Guida Slow Food agli extravergini 2012: anche l’olio del Garda tra i migliori.

olio

Sono 716 aziende per 1004 oli ad aver ricevuto l’ambito riconoscimento di entrare nella Guida Slow Food agli extravergini 2012, presentata sul Garda a metà maggio in centro a Salò. Il messaggio dell’attento lavoro di selezione è che “l’olio è un prodotto agricolo tipico di una determinata zona per le varietà autoctone coltivate, il clima, il terreno e, in ultimo, ma non per questo meno importante, per le tecniche produttive. Nel luogo di origine si deve svolgere tutta la fase produttiva, dai lavori nell’oliveto alla bottiglia passando per la raccolta. Si devono dunque privilegiare la qualità e l’origine, le uniche armi che permettono all’olio extravergine di oliva di qualità di differenziarsi dal prodotto anonimo e omologato che domina il mercato italiano”.
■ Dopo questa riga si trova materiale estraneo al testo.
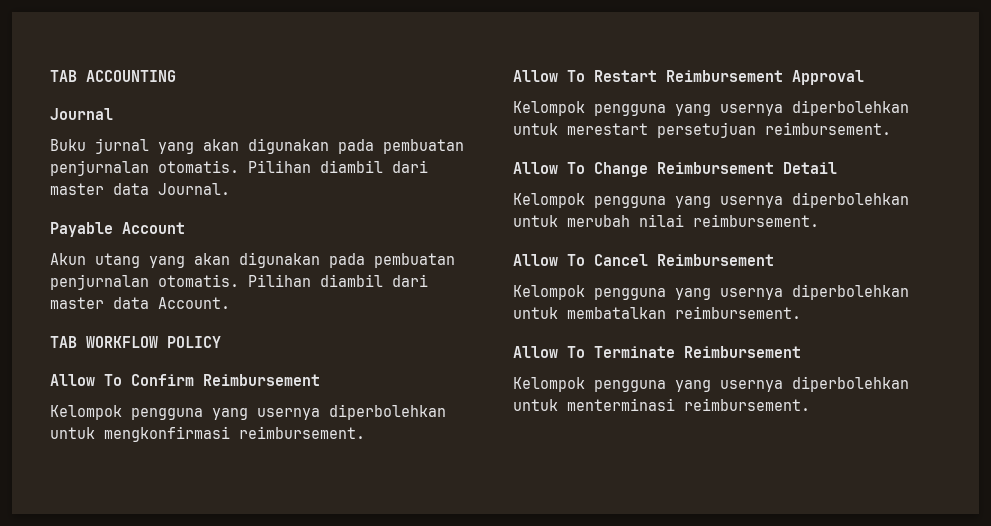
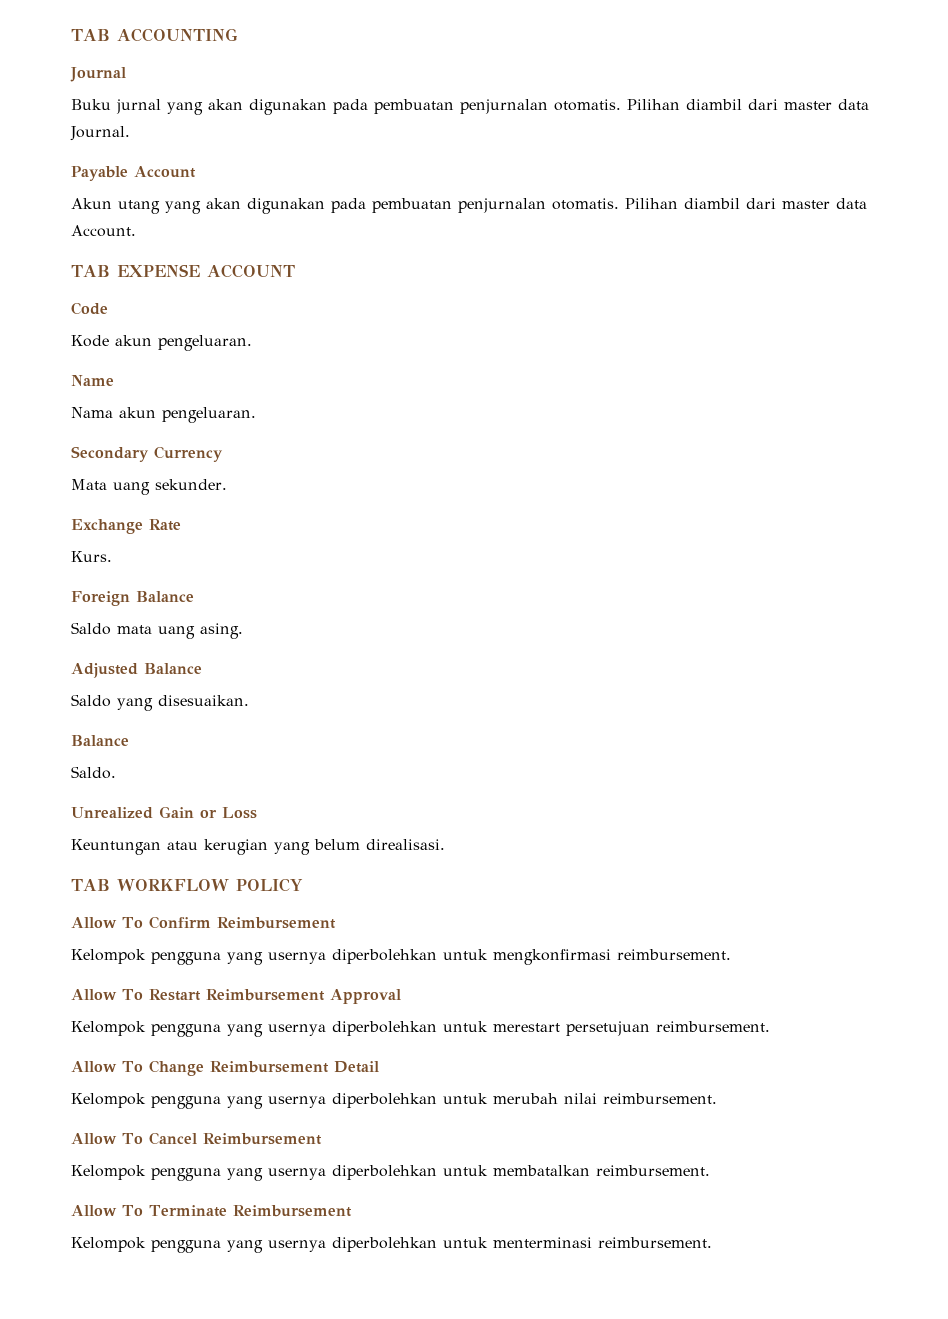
(230, 303) none -> [71,264,295,278] [71,302,108,315] [71,335,252,351] [71,375,114,386] [71,407,256,423] [71,446,223,462] [71,479,227,495] [71,519,181,534] [71,551,112,562] [71,591,194,606] [71,622,243,639] [71,663,202,678] [71,694,249,711] [71,735,129,746] [71,766,116,779] [71,806,257,819] [71,839,445,855] // TAB EXPENSE ACCOUNT // Code // Kode akun pengeluaran. // Name // Nama akun pengeluaran. // Secondary Currency // Mata uang sekunder. // Exchange Rate // Kurs. // Foreign Balance // Saldo mata uang asing. // Adjusted Balance // Saldo yang disesuaikan. // Balance // Saldo. // Unrealized Gain or Loss // Keuntungan atau kerugian yang belum direalisasi.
Eliminata la valutazione tramite l’assegnazione di una, due e tre olive, sono stati introdotti altri parametri. Oli slow : sono extravergini di qualità assoluta capaci di emozionare per le cultivar di origine e territorio di provenienza ottenuti con pratiche agronomiche sostenibili e dal buon rapporto qualità prezzo inteso su base regionale. Grandi oli: extravergini eccellenti per pregio organolettico, aderenza al territorio e cultivar autoctone. Chiocciola:  riconoscimento dato ad aziende olivicole che sono state particolarmente apprezzate per il modo in cui interpretano valori organolettici, territoriali e ambientali. Tutti i restanti oli presenti in guida sono buoni o molto buoni.

In Lombardia hanno ricevuta la Chiocciola l’azienda biologica di Valerio Giacomini di Gargnano; la menzione di Grande Olio è stata assegnata al Monocultivar Casaliva Denocciolato di Comincioli di Puegnago e al Monovarietale di Casaliva 46° Parallello dell’Agraria Riva del Garda.